AC 209 Data Science Final project

by Benjamin Sanchez Lengeling (bsanchezlengeling@g.harvard.edu)

(Gifs loading, give it a minute, it's worth it)

(Ab initio Molecular Dynamics of Molecules doing the Harlem Shake)

The Idea
Data
Exploration Visualization
Finding Patterns
Future Directions
Requirements

The Idea

Can we "discover" chemistry concepts via patterns in data? (Obviously, let me explain more about what I mean)

Molecules are small objects whose chemical behaviour is governed by physical laws (Quantum Mechancis) and the dynamics between protons and electrons. Below is Quantum Monte Carlo simulation stocastically sampling the space of possible arrangements for the electrons.

Turns out we can simulate these laws in a computer, solving the Schrödinger equation to obtain molecular properties that you could otherwise obtain via an experiment.

Computational chemistry is finally in a position to conduct studies on hundreds or even thousands of molecules within a reasonable amount of time. That means a lot of data :).

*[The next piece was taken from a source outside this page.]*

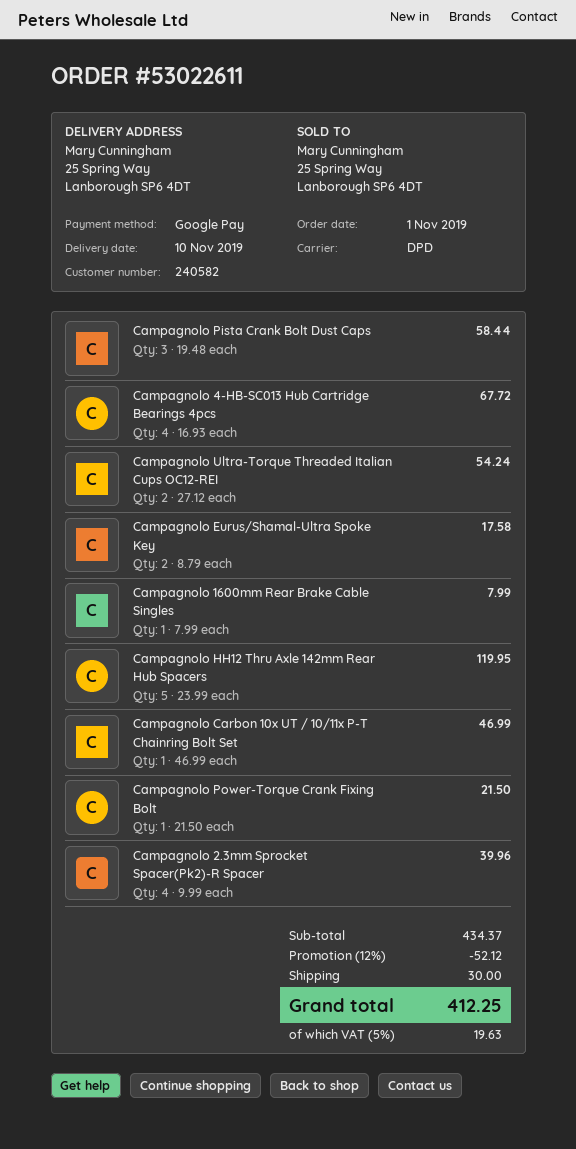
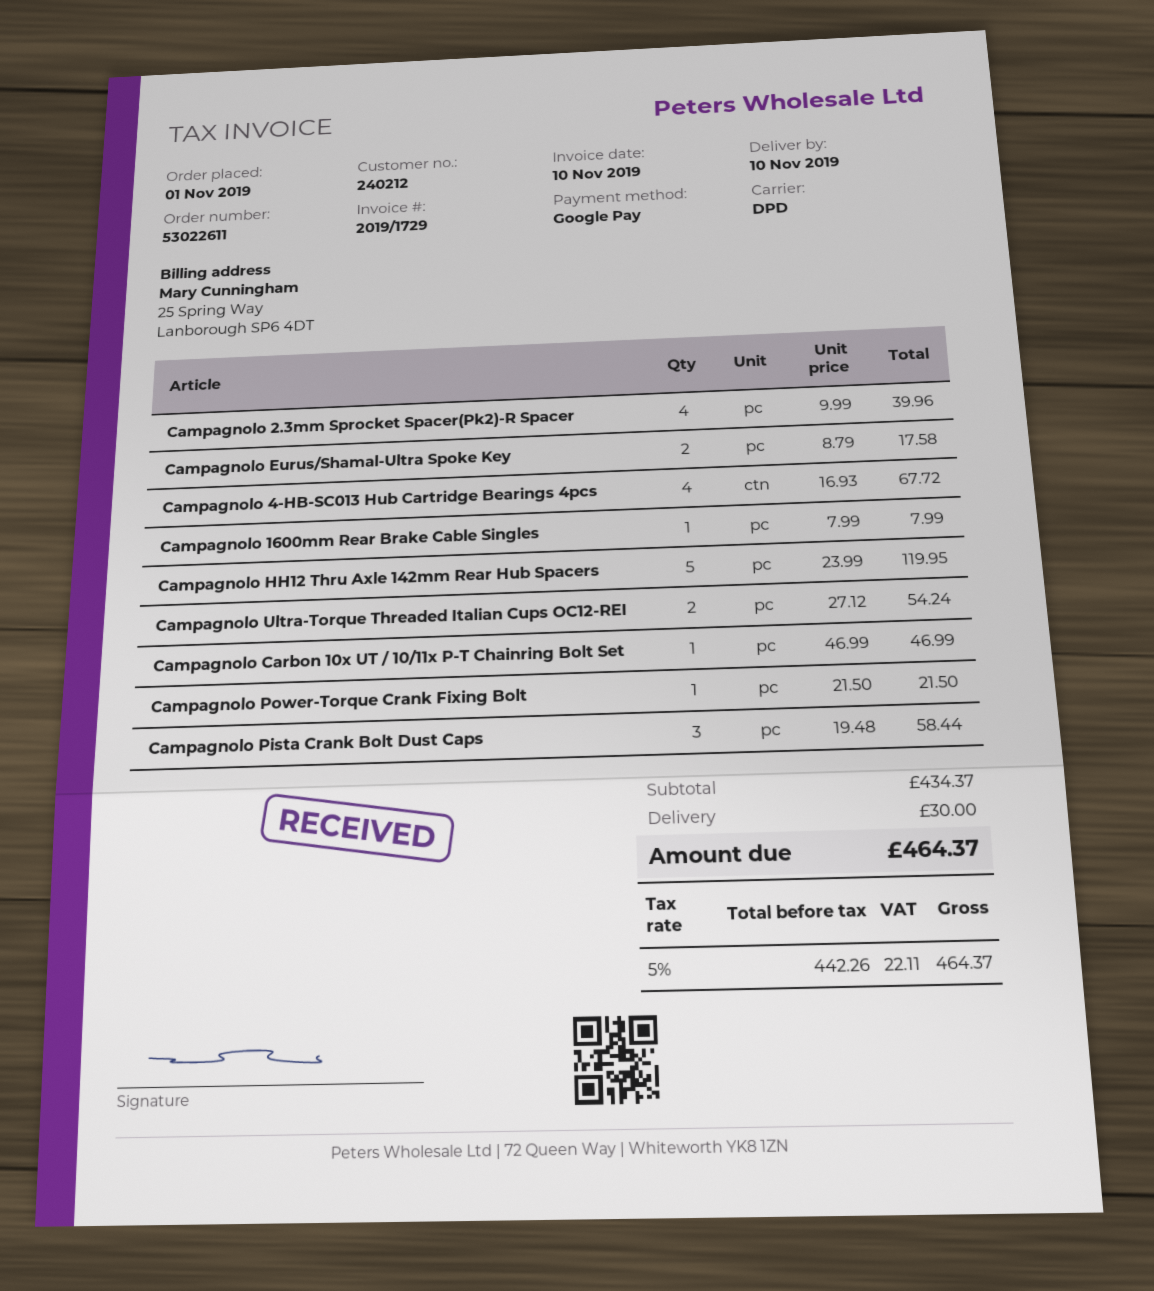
customer number: 240582 -> 240212
discount: 12% = 52.12 -> none
tax: 5% = 19.63 -> 5% = 22.11
total: 412.25 -> 464.37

Recently Ramakrishnan et Al. reported in the Journal Scientific Data, "Quantum chemistry structures and properties of 134 kilo molecules" a data set 134k calculated molecules.

Part of the philosophy of calculating molecules on a computer is the "First Principles", "Ab-initio", "Without knowing anything" mind set, we want to predict and model reality (molecular reality that is) without previous knowledge, without empirical observations (at least to certain degree).

For example if a computer had molecules of the skin of tomato, would it know the tomato is red? By simulating how light hits the molecules and bounces back we can find out the wavelength of this returned light, and find out it is actually within the spectrum of the color "red". We can predict the tomato is red "without knowing anything".

The aim of this project is to play around with this dataset and see what chemistry we can learn.

Data

Dataset is hosted on figshare, it is a few hundred MB's. Each calculation is in a specially formated text file (xyz file) which cotains the optimized geometry, the energetics and thermodynamic properties for a single molecule. There are in total 134k stable small organic molecules made up of CHONF atoms. The first step was to parse each file as specified in the README.txt included in the data set.

After that I created a pandas dataframe, with a row for each molecule, containing all the information within the txt file. This data structure can easily be converted to other more information-friendly formats (excel, databases, json). A pandas dataframe pickle can be downloaded here. I also computed a few other descriptors not included in the article, such as enthalpies of Atomization and molecular weight.

The entire data set once filtered is a 130830 molecules by 25 features dataframe. Data Wrangling

Exploration Visualization

I carried out first an inital exploration of all variables, to see which ones were more correlated, which ones were redundant and also to classify molecules based on their rotation.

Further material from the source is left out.